Quick Links

  • The House committee responsible for the DOE budget has passed a FY2012 appropriations bill, details here. Total funding for DOE Science is down .9% from FY2011 at $4.8 billion. HEP gets a .2 percent increase, Biological and Environmental Research is whacked %10.6, with the committee opposed to climate and atmospheric research being funded by DOE. The language about DUSEL argues against it becoming a DOE lab, but money is made available to keep options open. There is support for Fermilab’s Project X (the “intensity frontier”), but a warning that it may not be possible to continue funding both the “intensity frontier” and the LHC (the “energy frontier”).

    Fermilab this week announced a program to offer a “voluntary separation program” under which they hope 100 employees will voluntarily leave. They’re clearly trying to better position the lab for tight budgetary conditions ahead.

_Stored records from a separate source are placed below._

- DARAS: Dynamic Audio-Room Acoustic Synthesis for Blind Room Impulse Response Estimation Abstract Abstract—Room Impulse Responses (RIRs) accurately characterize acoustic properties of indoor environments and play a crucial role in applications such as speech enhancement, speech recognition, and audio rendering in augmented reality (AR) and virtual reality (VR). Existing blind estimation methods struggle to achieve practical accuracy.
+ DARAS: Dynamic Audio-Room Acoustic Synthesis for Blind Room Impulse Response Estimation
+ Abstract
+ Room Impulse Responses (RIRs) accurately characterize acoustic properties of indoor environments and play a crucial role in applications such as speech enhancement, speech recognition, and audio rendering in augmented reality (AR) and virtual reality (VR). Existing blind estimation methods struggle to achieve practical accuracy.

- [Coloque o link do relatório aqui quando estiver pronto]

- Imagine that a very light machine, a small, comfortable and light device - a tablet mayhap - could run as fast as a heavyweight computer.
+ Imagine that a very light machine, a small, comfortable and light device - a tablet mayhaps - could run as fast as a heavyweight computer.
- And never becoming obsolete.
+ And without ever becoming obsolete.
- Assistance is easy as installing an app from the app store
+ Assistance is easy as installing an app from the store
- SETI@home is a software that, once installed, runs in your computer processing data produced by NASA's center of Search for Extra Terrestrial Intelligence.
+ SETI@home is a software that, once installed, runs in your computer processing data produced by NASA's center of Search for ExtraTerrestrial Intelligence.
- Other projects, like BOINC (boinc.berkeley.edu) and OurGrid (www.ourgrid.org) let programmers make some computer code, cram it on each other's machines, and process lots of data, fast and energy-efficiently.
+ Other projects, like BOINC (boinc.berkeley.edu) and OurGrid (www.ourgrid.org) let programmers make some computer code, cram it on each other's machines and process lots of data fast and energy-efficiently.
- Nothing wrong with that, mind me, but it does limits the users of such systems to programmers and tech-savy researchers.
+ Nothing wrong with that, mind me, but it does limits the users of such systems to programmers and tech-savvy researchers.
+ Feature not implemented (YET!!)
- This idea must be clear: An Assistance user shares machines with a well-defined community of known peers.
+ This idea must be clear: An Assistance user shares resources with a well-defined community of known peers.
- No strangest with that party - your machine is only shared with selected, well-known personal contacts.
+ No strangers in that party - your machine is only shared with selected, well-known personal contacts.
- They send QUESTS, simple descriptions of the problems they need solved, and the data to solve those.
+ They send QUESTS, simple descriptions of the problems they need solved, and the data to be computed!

  • Over in the Czech Republic, Lubos Motl is hanging out with President Vaclav Klaus and is one of the contributors to his 70th birthday Festschrift. Lubos may have a career ahead in Czech politics, too bad he left the US just before the Tea Party movement got going. He would have fit in quite well with them, but I guess at least in the Czech Republic, he can legally become President some day.
  • From Physics World, it seems that Lawrence Krauss will be joining with 13 other very prominent academics to teach at New College for the Humanities, a new private university in London. The new university has caused quite a stir in Britain, since it’s unlike anything else there. Tuition will be set at US private college levels, $29,000/year, twice what other British universities charge. The business plan is not public, but Wikipedia says 10 million pounds in funding for the first two years is coming from private investors, with the 14 senior academics getting a 1/3 equity stake in the venture. It’s unclear how much teaching they’ll each be doing, since most will retain their current positions elsewhere and just give anything from one to 20 lectures per year.
  • The LHC is doing quite well, with over an inverse femtobarn delivered to the experiments already. For the latest, take a look at the slides of the talks here. At the KITP, there was a very interesting talk by Tim Nelson. He addresses the question of whether the LHC detectors, once their searches aimed at standard speculative ideas such as supersymmetry and extra dimensions turn up empty, can be reconfigured to look for other sorts of exotic possibilities, ones that the current triggers are not sensitive to.
  • There’s an article here about filmmaker Errol Morris, whose new film “Tabloid” is coming out later this year. I saw it a few months ago at a showing in New York, and highly recommend it. It’s one of the most surprising and amazing documentaries I’ve ever seen. Real life is much stranger than fiction. In the article, Morris describes his early career, which included having Thomas Kuhn throw an ashtray at him and have him kicked out of the graduate program in philosophy at Princeton. He moved on to Berkeley, where he hung out with Dan Friedan:

    “I felt that he had destroyed my life,” said Morris. It left him reeling for years to come: He still remembers sitting in a coffee shop at Berkeley with Daniel Friedan, a fellow Princeton exile and the son of feminist icon Betty, and commiserating over the frustrating time they’d had out East.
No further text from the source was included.